Repeat word for word the lines from the top of the records through the line containing "[97,441,582,461] https://github.com/mirleft/ocaml-x509#naming ->", and skip the pictures.

| Data for this exercise |
§ §

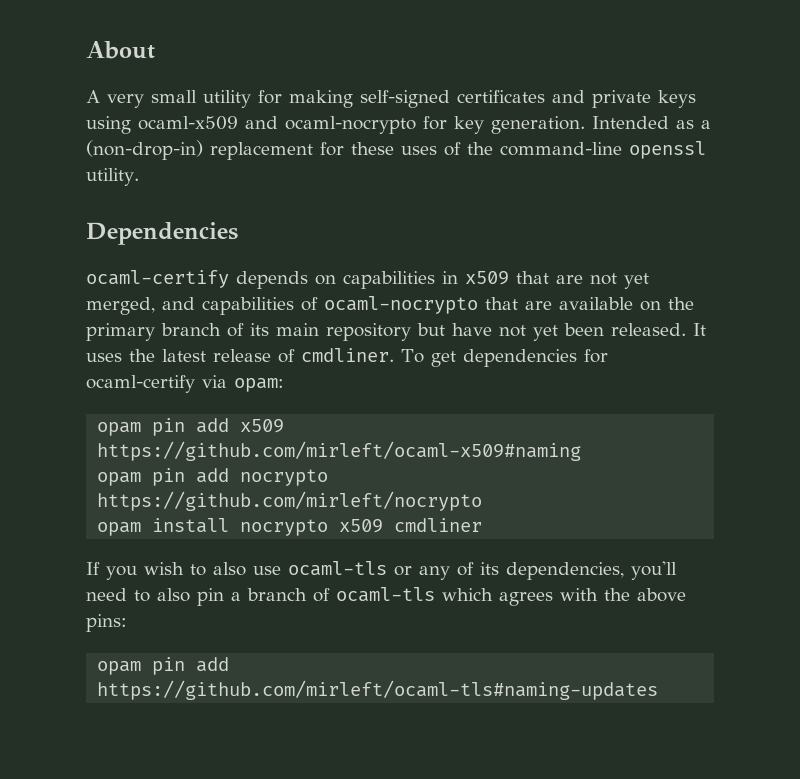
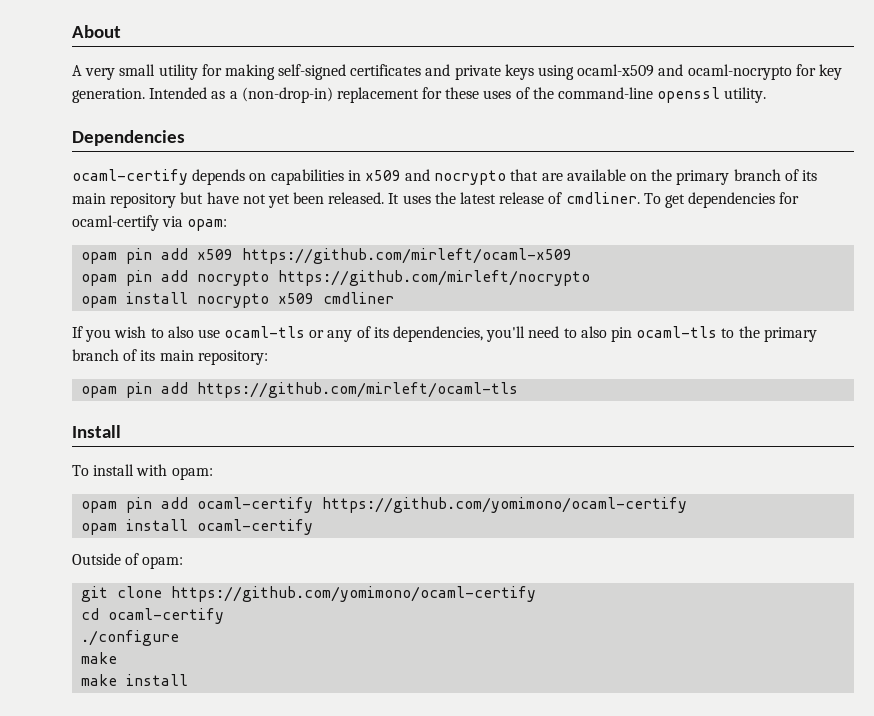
[516,271,649,289] [86,296,478,315] that are not yet merged, and capabilities of ocaml-nocrypto -> [405,169,507,185] and nocrypto
[97,441,582,461] https://github.com/mirleft/ocaml-x509#naming -> [242,248,573,264] https://github.com/mirleft/ocaml-x509
[231,587,686,606] [86,614,127,632] [97,657,230,675] [97,680,659,700] a branch of ocaml-tls which agrees with the above pins: // opam pin add https://github.com/mirleft/ocaml-tls#naming-updates -> [636,326,817,342] [72,349,268,365] [81,382,519,398] [72,425,121,438] [72,464,213,480] [81,497,688,513] [81,519,314,535] [72,553,184,569] [81,586,537,602] [81,608,225,624] [81,630,180,646] [81,652,118,664] [81,674,189,686] ocaml-tls to the primary branch of its main repository: // opam pin add https://github.com/mirleft/ocaml-tls // Install // To install with opam: // opam pin add ocaml-certify https://github.com/yomimono/ocaml-certify // opam install ocaml-certify // Outside of opam: // git clone https://github.com/yomimono/ocaml-certify // cd ocaml-certify // ./configure // make // make install

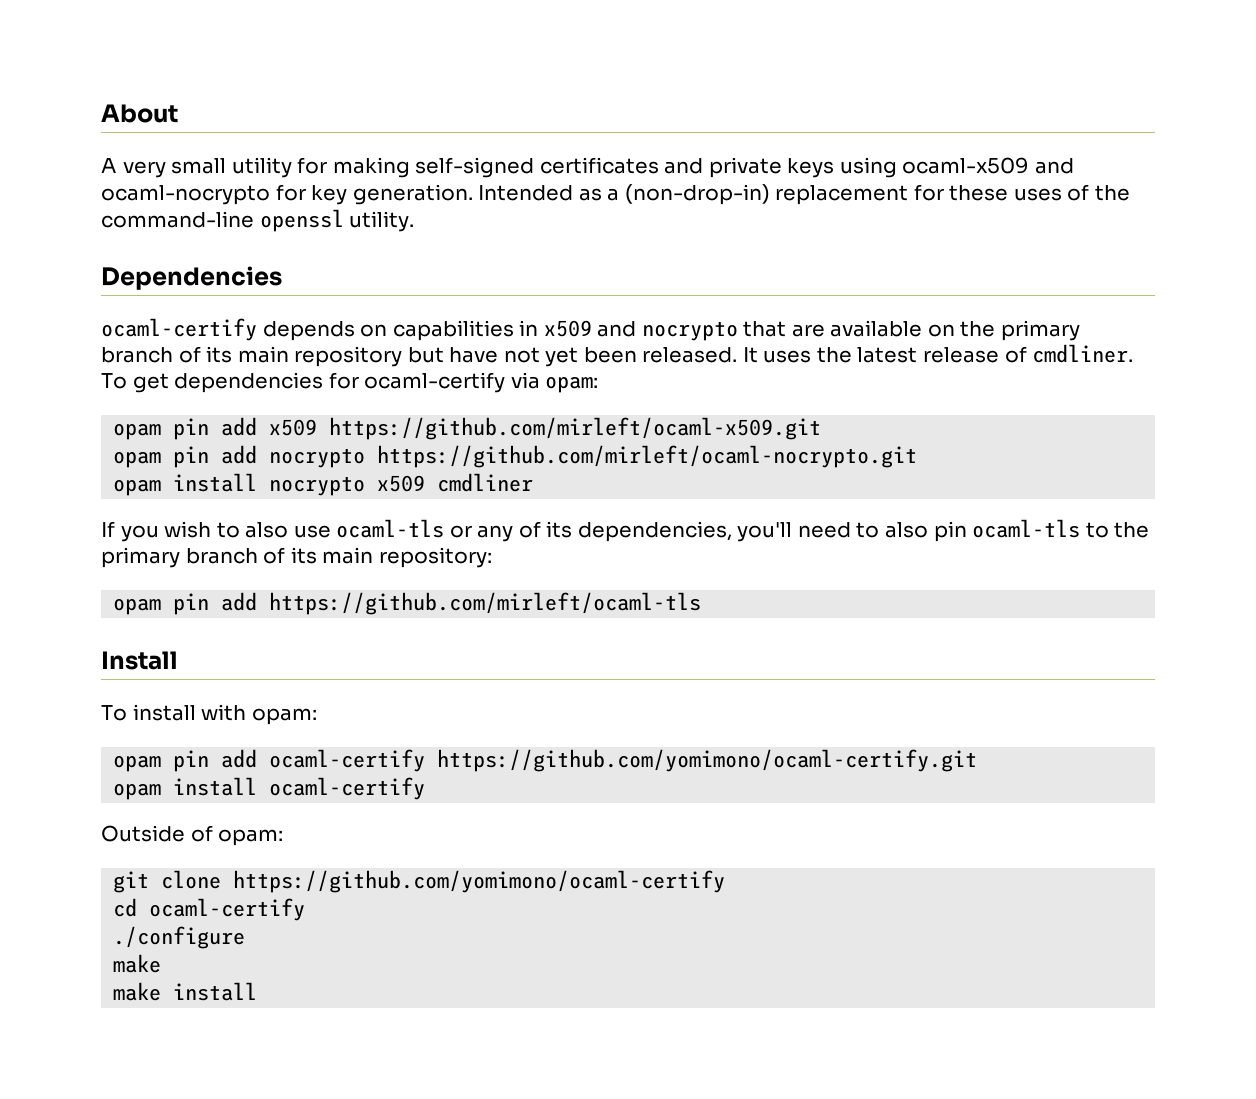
[242,248,573,264] https://github.com/mirleft/ocaml-x509 -> [329,417,822,440] https://github.com/mirleft/ocaml-x509.git
[278,270,591,286] https://github.com/mirleft/nocrypto -> [377,445,918,468] https://github.com/mirleft/ocaml-nocrypto.git
[322,497,688,513] https://github.com/yomimono/ocaml-certify -> [437,749,978,772] https://github.com/yomimono/ocaml-certify.git

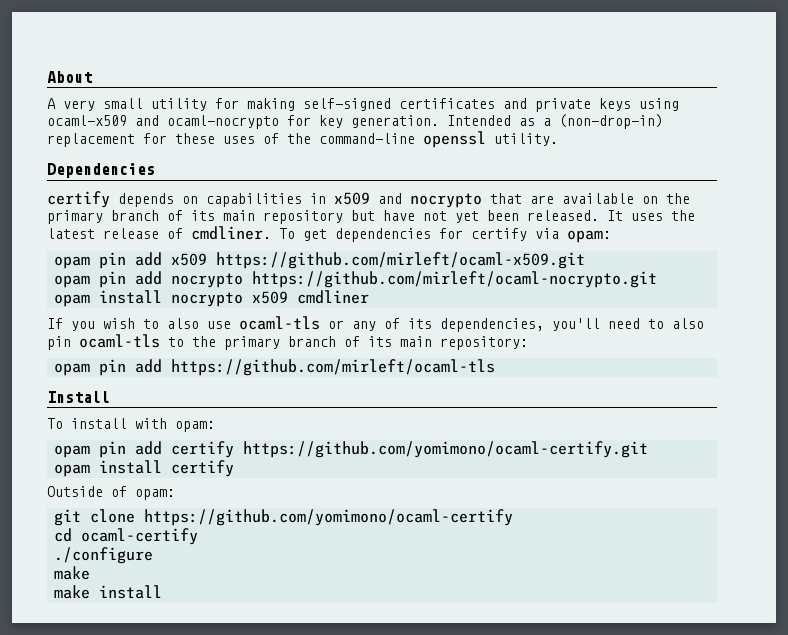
[101,318,257,341] ocaml-certify -> [47,191,110,208] certify
[364,372,506,393] ocaml-certify -> [471,228,527,241] certify
[269,749,426,772] ocaml-certify -> [171,441,235,458] certify
[269,777,426,800] ocaml-certify -> [171,460,235,477] certify

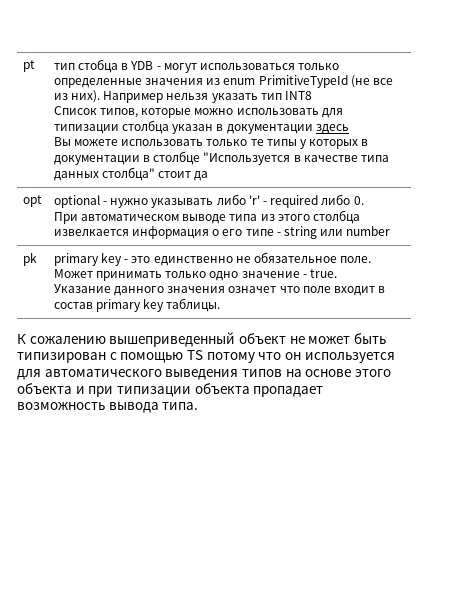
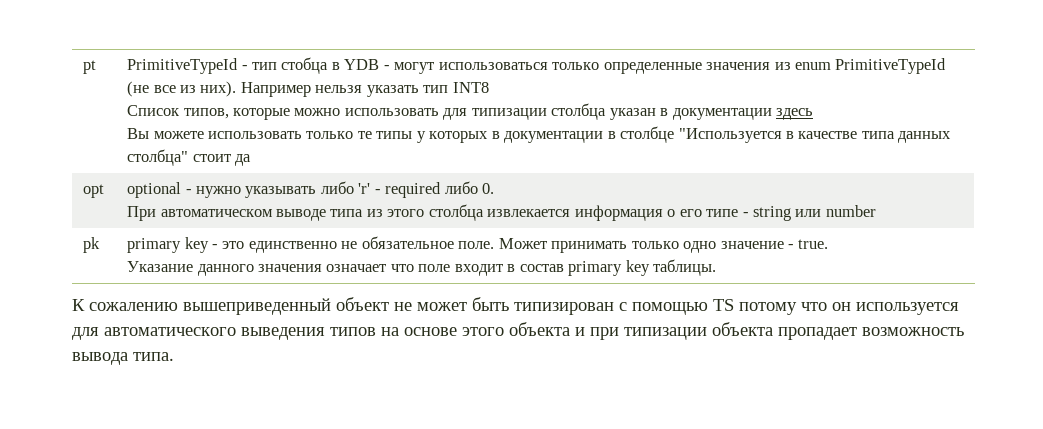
(35, 66) none -> [127,58,248,74] PrimitiveTypeId -
[53,229,129,236] извелкается -> [487,209,571,217] извлекается
[228,286,277,293] означет -> [326,264,387,272] означает

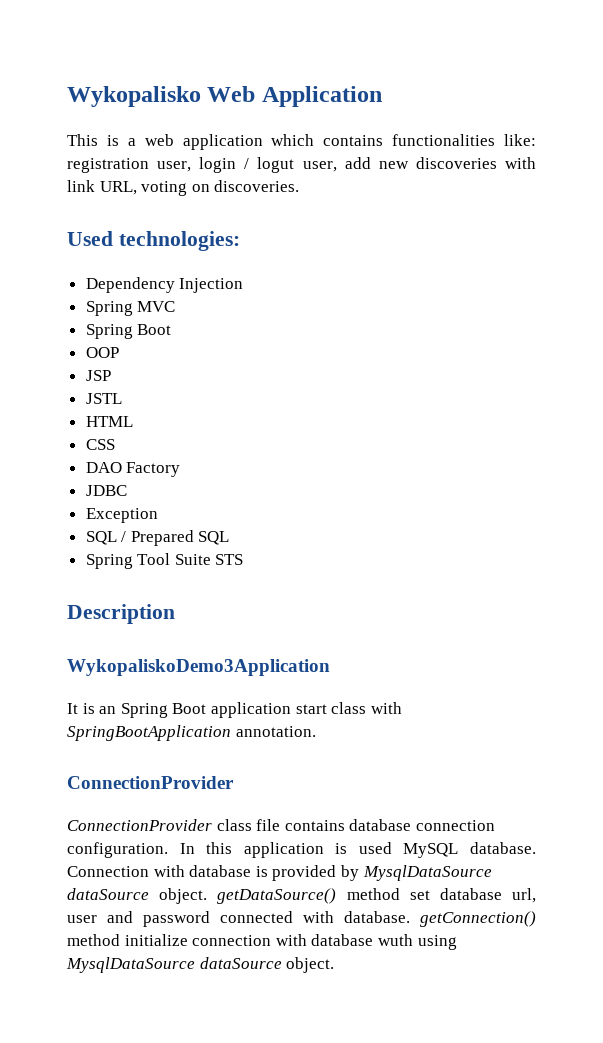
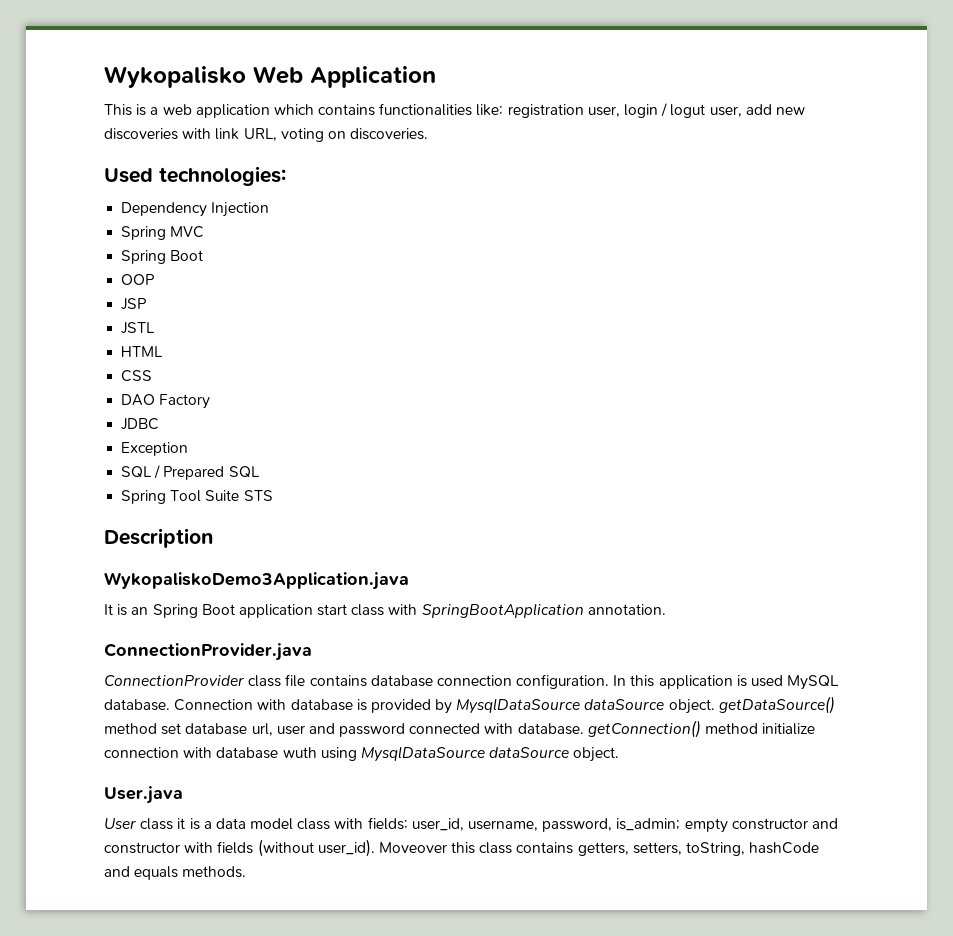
[67,659,330,676] WykopaliskoDemo3Application -> [104,572,409,590] WykopaliskoDemo3Application.java
[67,776,234,789] ConnectionProvider -> [104,643,312,661] ConnectionProvider.java
(335, 965) none -> [104,786,183,804] [104,817,838,833] [104,839,820,857] [104,866,247,880] // User.java // User class it is a data model class with fields: user_id, username, password, is_admin; empty constructor and constructor with fields (without user_id). Moveover this class contains getters, setters, toString, hashCode and equals methods.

§ §

| Finished exercise |
[516,271,649,289] [86,296,478,315] that are not yet merged, and capabilities of ocaml-nocrypto -> [405,169,507,185] and nocrypto
[97,441,582,461] https://github.com/mirleft/ocaml-x509#naming -> [242,248,573,264] https://github.com/mirleft/ocaml-x509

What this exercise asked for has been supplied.